De la fenêtre, on plonge dans la rue; on aperçoit le Colosse de
Rhodes, on voit aller et venir un monde d'ouvriers.
J'éprouve de la joie à reposer mes yeux sur la foule des plébéiens; il y a chez eux de la simplicité, de l'abandon, des gestes ronds, des éclats de gaieté franche. Ce n'est pas grimaçant et tendu comme le milieu où je promène mon existence inutile.
Dès que je puis, je descends vers ces halles bruyantes et dans ce tourbillon de peuple.
Il faut pour cela que j'aie les cinquante centimes du déjeuner, plus les deux sous pour le garçon: il faut aussi que je ne sois pas trop ridicule de mise et n'aie pas l'air trop râpé. On peut avoir une blouse sale—c'est le travail qui a fait les taches— mais un habit noir fripé vous fait remarquer dans ces quartiers simples. On croit qu'il a été sali par des vices.

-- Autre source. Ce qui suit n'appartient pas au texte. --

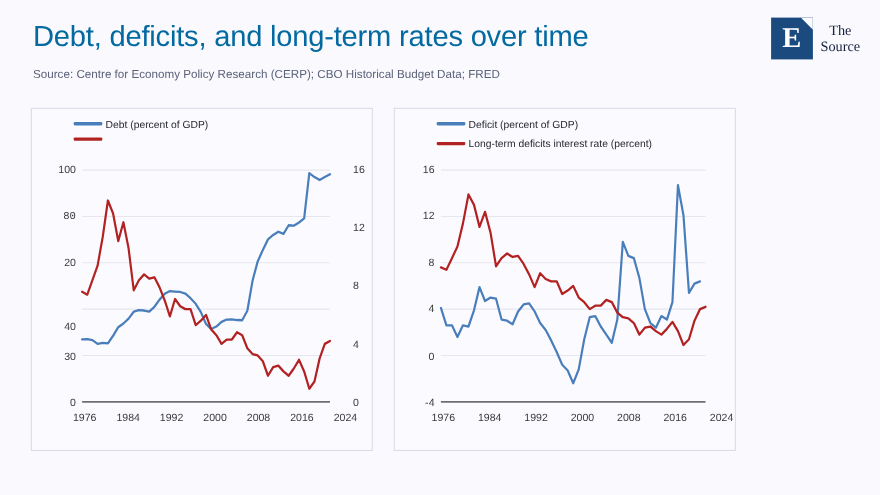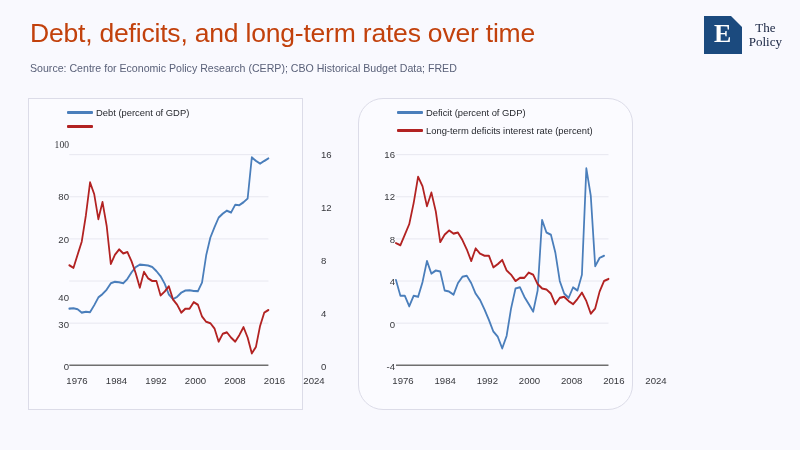--- a/index.html
+++ b/index.html
@@ -32,7 +32,7 @@
     font-size: 26.5px;
     font-weight: 400;
     letter-spacing: -0.2px;
-    color: #c2410c;
+    color: #0369a1;
     white-space: nowrap;
   }
   .source-line {

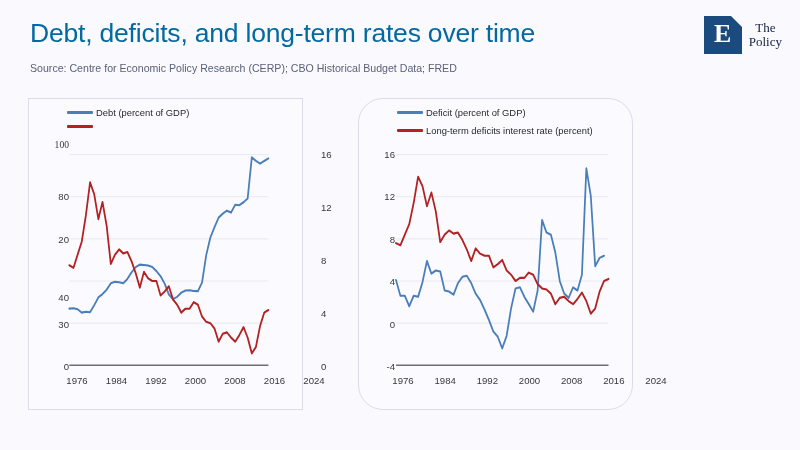--- a/index.html
+++ b/index.html
@@ -154,7 +154,7 @@
       </div>
       <div class="brand-text">
         <span class="l1">The</span>
-        <span class="l2">Policy</span>
+        <span class="l2">Source</span>
       </div>
     </div>
   </div>

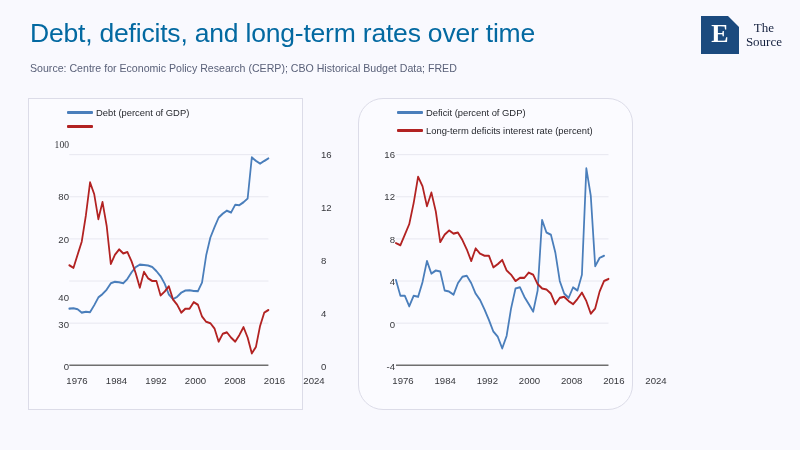--- a/index.html
+++ b/index.html
@@ -145,7 +145,7 @@
 
   <div class="header">
     <div class="page-title">Debt, deficits, and long-term rates over time</div>
-    <div class="source-line">Source: Centre for Economic Policy Research (CERP); CBO Historical Budget Data; FRED</div>
+    <div class="source-line">Source: Centre for Economy Policy Research (CERP); CBO Historical Budget Data; FRED</div>
 
     <div class="brand">
       <div class="brand-mark" style="background: rgb(27, 74, 126);">

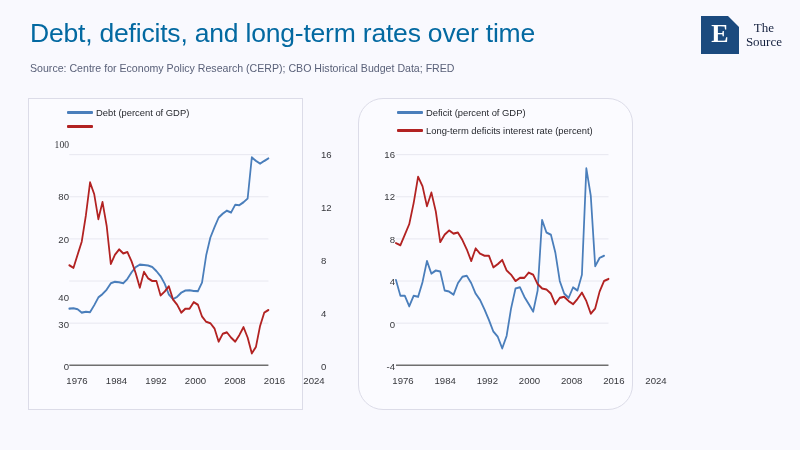--- a/index.html
+++ b/index.html
@@ -94,7 +94,7 @@
   .panel {
     position: absolute;
     top: 0;
-    width: 275px; height: 312px;
+    width: 311px; height: 312px;
     background: #fbfbff;
     border: 1px solid #dcdce8;
     box-sizing: border-box;

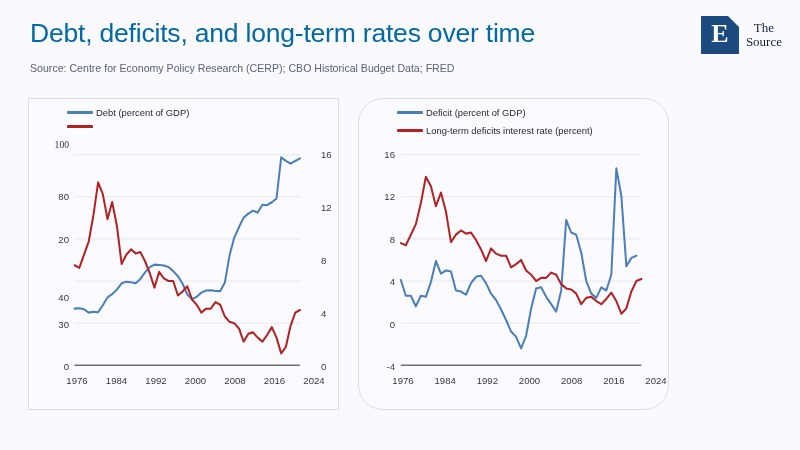--- a/index.html
+++ b/index.html
@@ -100,7 +100,7 @@
     box-sizing: border-box;
   }
   .panel.left  { left: 28px; }
-  .panel.right { left: 358px; border-radius: 25px; }
+  .panel.right { left: 358px; }
 
   .legend {
     position: absolute;

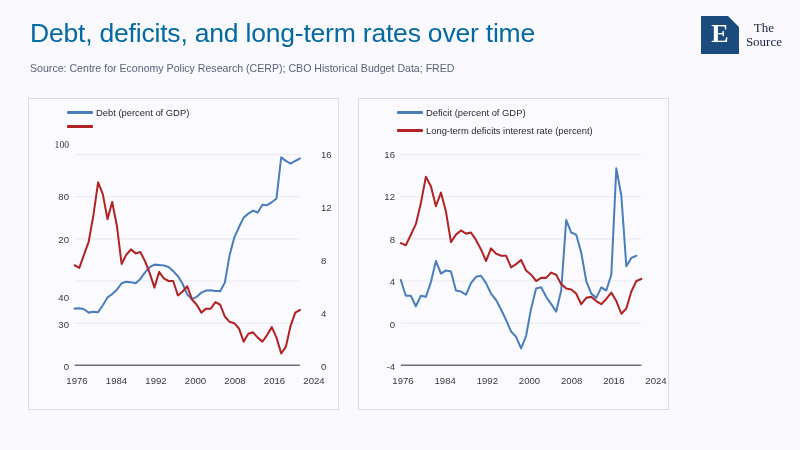--- a/index.html
+++ b/index.html
@@ -187,7 +187,7 @@
           <div class="ytick left" style="top: 177.2px; left: 0px; width: 40px; margin-top: 16px;">40</div>
           <div class="ytick left" style="top: 134.8px; left: 0px; width: 40px;">20</div>
           <div class="ytick left" style="top: 92.4px; left: 0px; width: 40px;">80</div>
-          <div class="ytick left" style="top: 40px; left: 0px; width: 40px; font-family: Liberation Serif, serif;">100</div>
+          <div class="ytick left" style="top: 50px; left: 0px; width: 40px;">100</div>
           <div class="ytick right" style="top: 262px; left: 292px;">0</div>
           <div class="ytick right" style="top: 209px; left: 292px;">4</div>
           <div class="ytick right" style="top: 156px; left: 292px;">8</div>

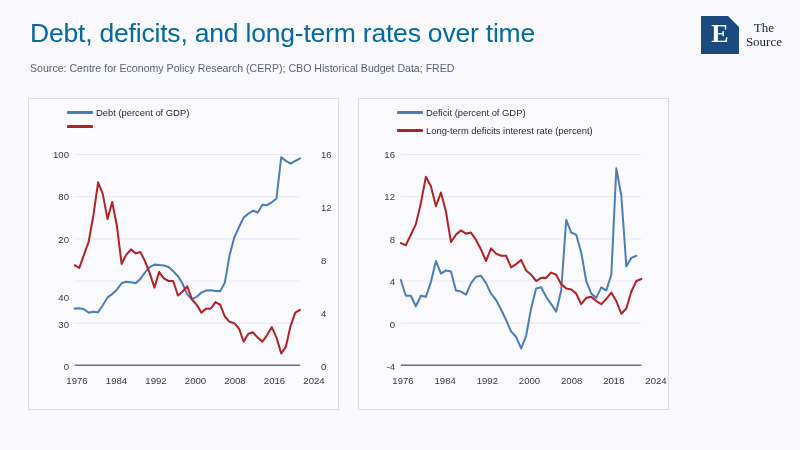--- a/index.html
+++ b/index.html
@@ -186,7 +186,7 @@
           <div class="ytick left" style="top: 219.6px; left: 0px; width: 40px;">30</div>
           <div class="ytick left" style="top: 177.2px; left: 0px; width: 40px; margin-top: 16px;">40</div>
           <div class="ytick left" style="top: 134.8px; left: 0px; width: 40px;">20</div>
-          <div class="ytick left" style="top: 92.4px; left: 0px; width: 40px;">80</div>
+          <div class="ytick left" style="top: 92.4px; left: 0px; width: 40px; font-family: Liberation Mono, monospace;">80</div>
           <div class="ytick left" style="top: 50px; left: 0px; width: 40px;">100</div>
           <div class="ytick right" style="top: 262px; left: 292px;">0</div>
           <div class="ytick right" style="top: 209px; left: 292px;">4</div>

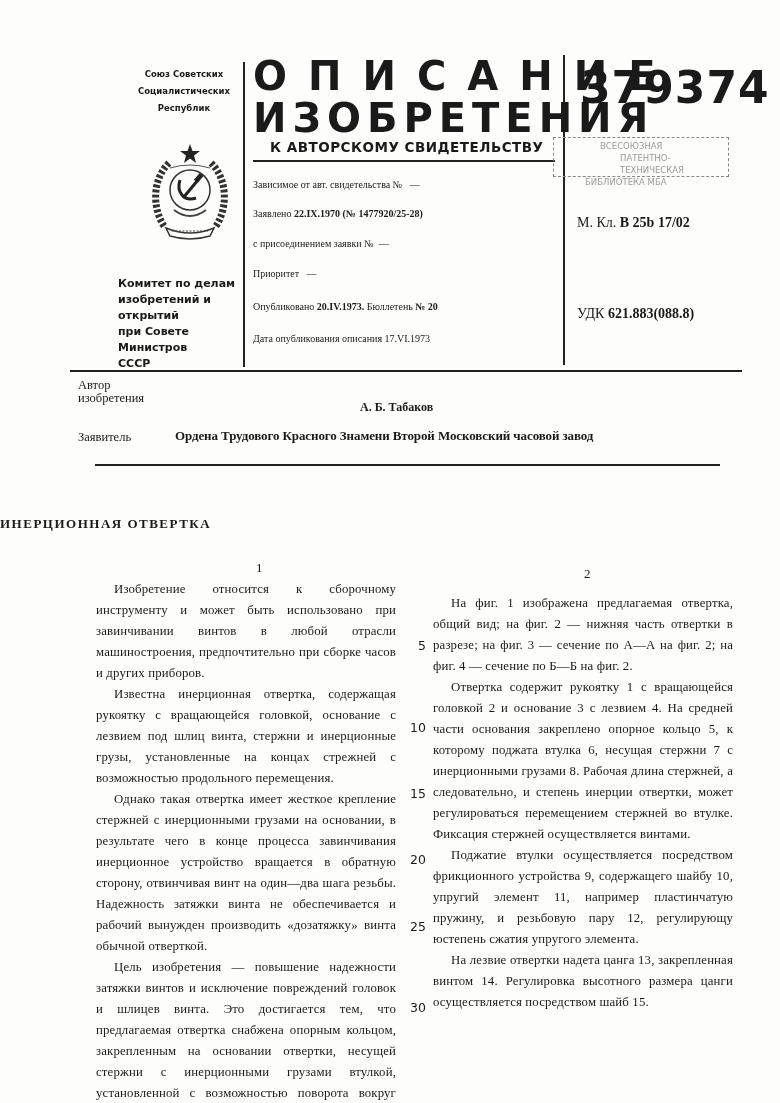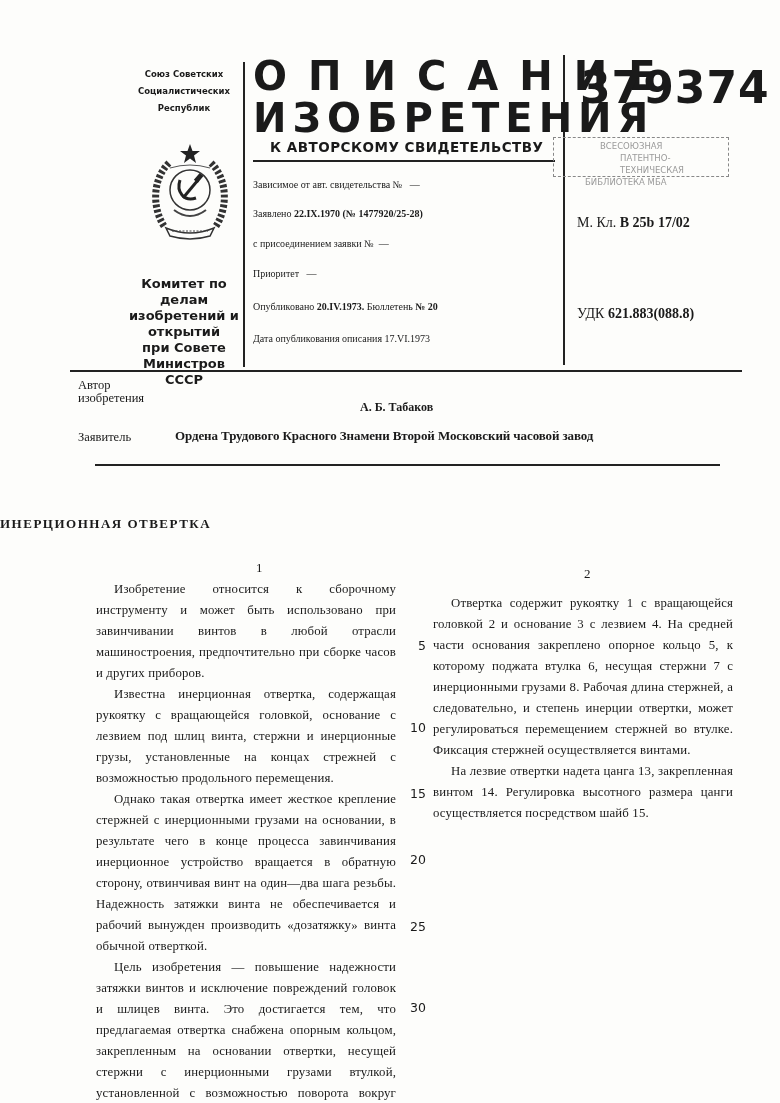--- a/index.html
+++ b/index.html
@@ -14,8 +14,8 @@
     .union { left: 120px; top: 66px; width: 128px; text-align: center;
       font-family: "DejaVu Sans", sans-serif; font-weight: bold; font-size: 8.5px; line-height: 17px; }
     .emblem { left: 150px; top: 138px; width: 80px; height: 110px; }
-    .committee { left: 118px; top: 276px; width: 132px; text-align: center;
-      font-family: "DejaVu Sans", sans-serif; font-weight: bold; font-size: 13px; line-height: 16px; }
+    .committee { left: 118px; top: 276px; width: 132px; 
+      font-family: "DejaVu Sans", sans-serif; font-weight: bold; font-size: 11px; line-height: 16px; }
 
     
     .vrule-left { left: 243px; top: 62px; width: 1.5px; height: 305px; background: #222; }

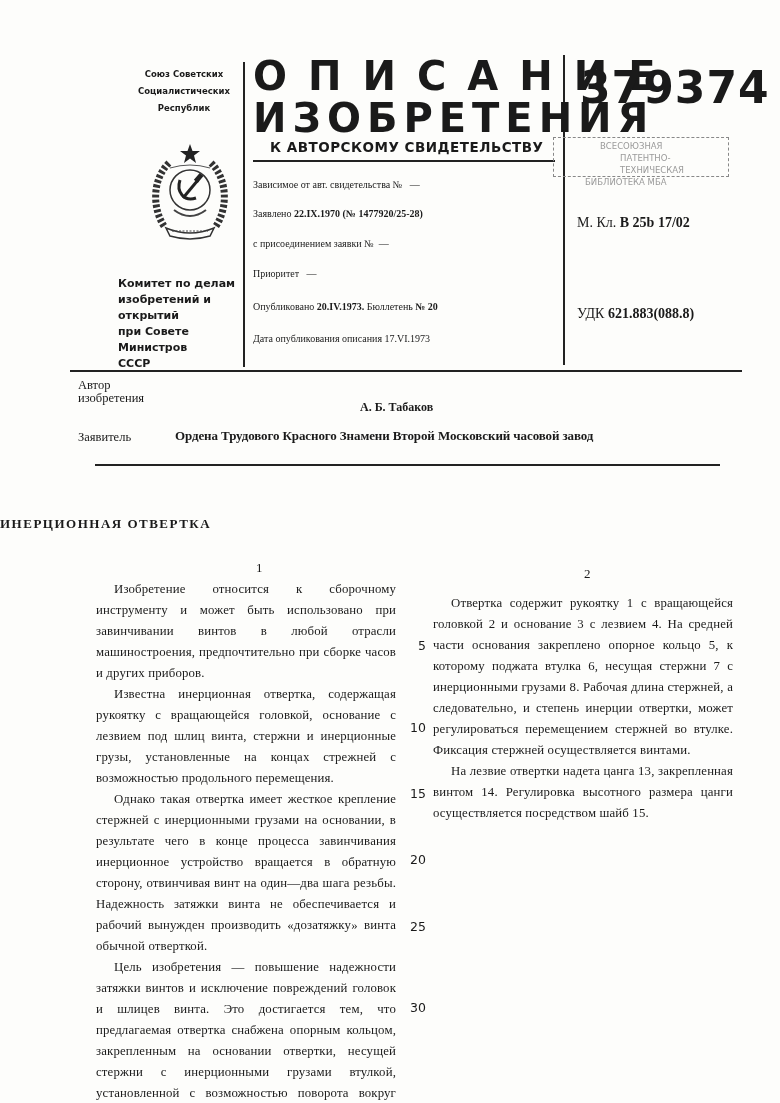--- a/index.html
+++ b/index.html
@@ -164,6 +164,7 @@
 <div class="abs ln" style="left:410px; top:1000px">30</div>
 
 <div class="abs col col2">
+  <p>На фиг. 1 изображена предлагаемая отвертка, общий вид; на фиг. 2 — нижняя часть отвертки в разрезе; на фиг. 3 — сечение по А—А на фиг. 2; на фиг. 4 — сечение по Б—Б на фиг. 2.</p>
   <p>Отвертка содержит рукоятку 1 с вращающейся головкой 2 и основание 3 с лезвием 4. На средней части основания закреплено опорное кольцо 5, к которому поджата втулка 6, несущая стержни 7 с инерционными грузами 8. Рабочая длина стержней, а следовательно, и степень инерции отвертки, может регулироваться перемещением стержней во втулке. Фиксация стержней осуществляется винтами.</p>
   <p>На лезвие отвертки надета цанга 13, закрепленная винтом 14. Регулировка высотного размера цанги осуществляется посредством шайб 15.</p>
 </div>

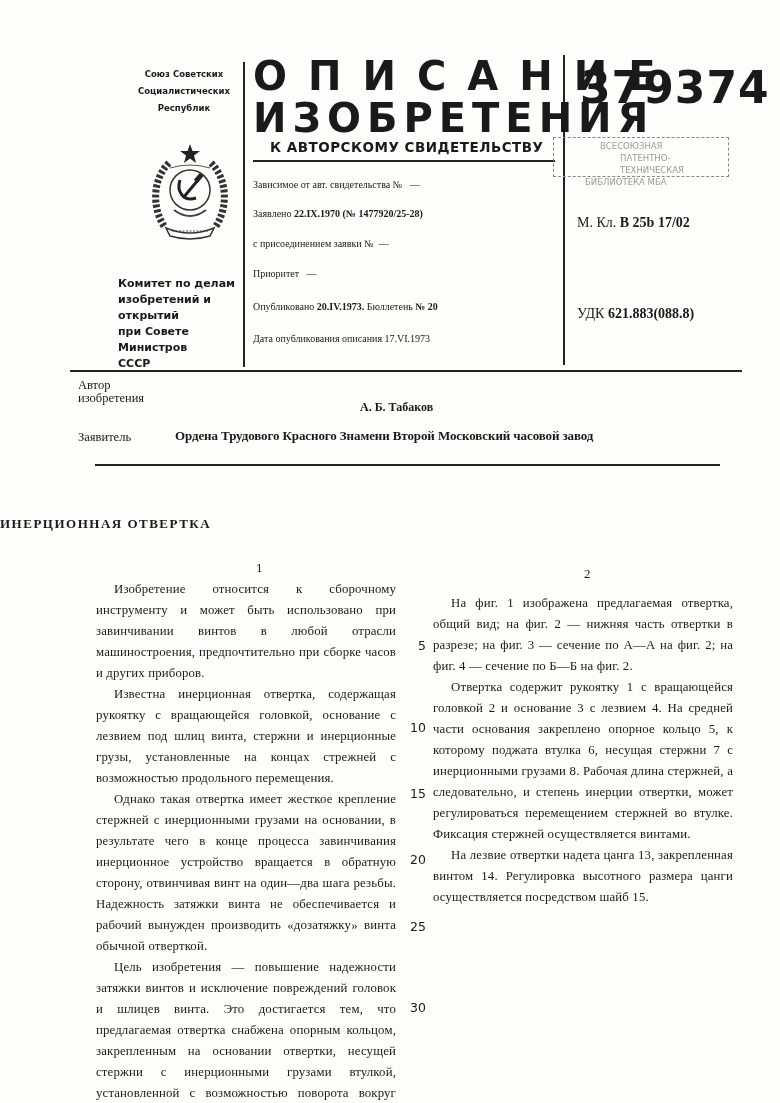--- a/index.html
+++ b/index.html
@@ -166,6 +166,7 @@
 <div class="abs col col2">
   <p>На фиг. 1 изображена предлагаемая отвертка, общий вид; на фиг. 2 — нижняя часть отвертки в разрезе; на фиг. 3 — сечение по А—А на фиг. 2; на фиг. 4 — сечение по Б—Б на фиг. 2.</p>
   <p>Отвертка содержит рукоятку 1 с вращающейся головкой 2 и основание 3 с лезвием 4. На средней части основания закреплено опорное кольцо 5, к которому поджата втулка 6, несущая стержни 7 с инерционными грузами 8. Рабочая длина стержней, а следовательно, и степень инерции отвертки, может регулироваться перемещением стержней во втулке. Фиксация стержней осуществляется винтами.</p>
+  <p>Поджатие втулки осуществляется посредством фрикционного устройства 9, содержащего шайбу 10, упругий элемент 11, например пластинчатую пружину, и резьбовую пару 12, регулирующу юстепень сжатия упругого элемента.</p>
   <p>На лезвие отвертки надета цанга 13, закрепленная винтом 14. Регулировка высотного размера цанги осуществляется посредством шайб 15.</p>
 </div>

J'achevais mon dessert, le nez dans le journal.
Le patron entre avec un homme que je reconnais.
Il chantait le Vin à quatre sous, du temps de l'Hôtel Lisbonne, quand nous allions à Montrouge—sous le grand hangar —où l'on buvait assis sur les bancs de bois, dans de gros verres.
Ils sont camarades, le maître du restaurant et lui, et ils viennent siffler—loin de la chaleur des fourneaux—une bouteille de bordeaux frais.
Ils trinquent, retrinquent, causent et discutent à propos de chansons.
À un moment, ils ont besoin d'une consultation.